SOURCE MATERIAL
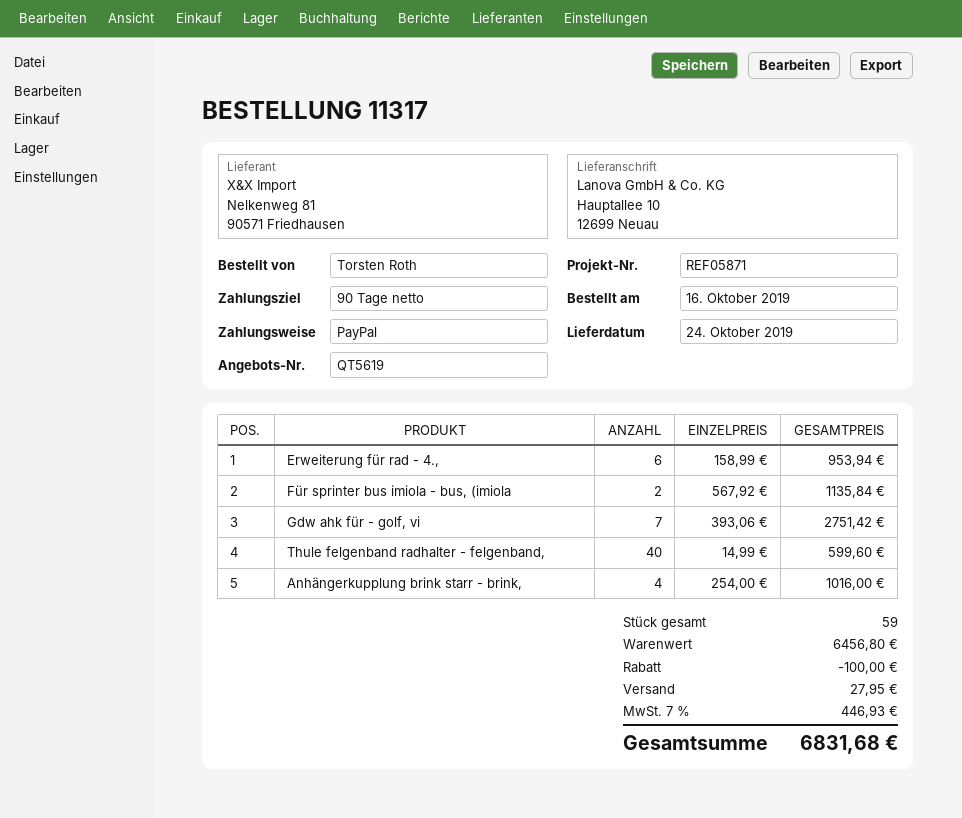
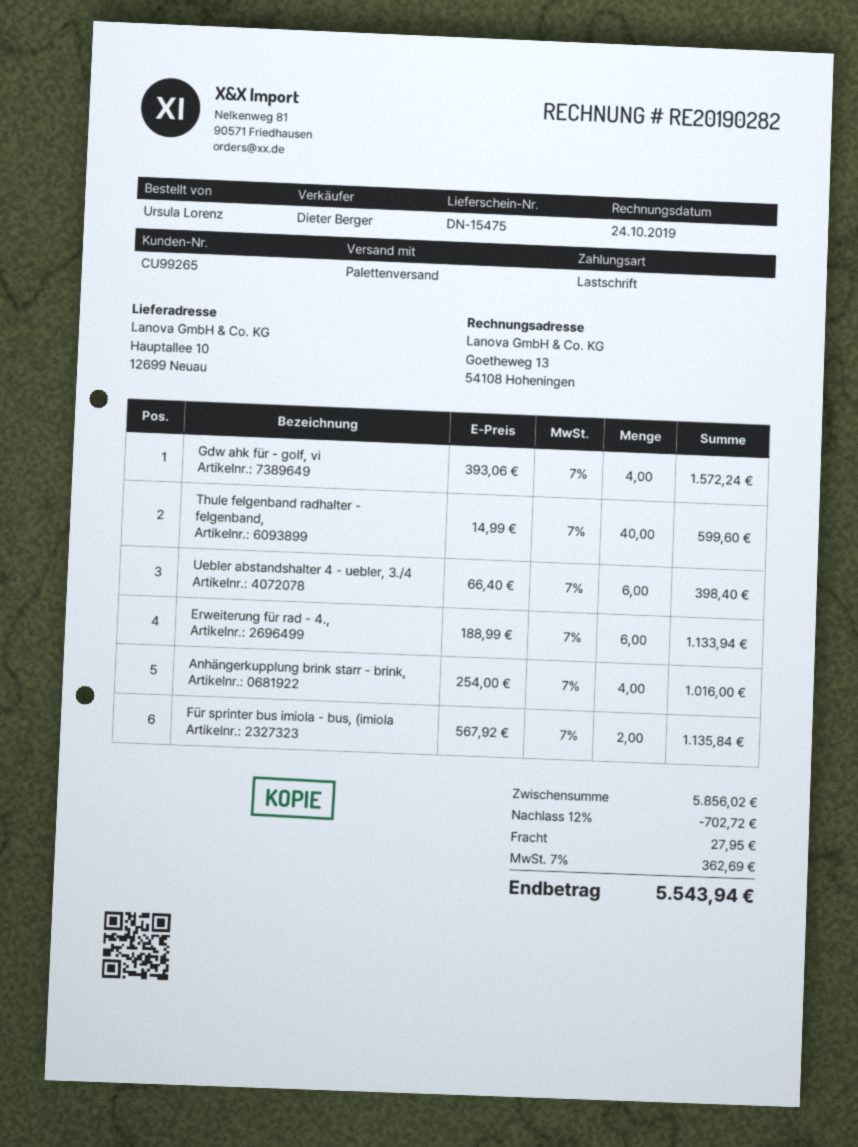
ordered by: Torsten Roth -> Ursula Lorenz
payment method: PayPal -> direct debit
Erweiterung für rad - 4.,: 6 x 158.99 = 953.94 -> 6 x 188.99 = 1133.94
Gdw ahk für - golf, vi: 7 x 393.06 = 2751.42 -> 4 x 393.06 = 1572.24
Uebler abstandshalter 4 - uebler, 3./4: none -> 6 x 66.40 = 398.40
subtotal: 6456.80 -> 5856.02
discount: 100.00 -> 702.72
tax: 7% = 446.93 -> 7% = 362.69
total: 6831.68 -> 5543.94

WHAT TO WORK ON
Pictures are not part of the copy. Restate everything else in the listing word for word.

TASK RESULT
ordered by: Torsten Roth -> Ursula Lorenz
payment method: PayPal -> direct debit
Erweiterung für rad - 4.,: 6 x 158.99 = 953.94 -> 6 x 188.99 = 1133.94
Gdw ahk für - golf, vi: 7 x 393.06 = 2751.42 -> 4 x 393.06 = 1572.24
Uebler abstandshalter 4 - uebler, 3./4: none -> 6 x 66.40 = 398.40
subtotal: 6456.80 -> 5856.02
discount: 100.00 -> 702.72
tax: 7% = 446.93 -> 7% = 362.69
total: 6831.68 -> 5543.94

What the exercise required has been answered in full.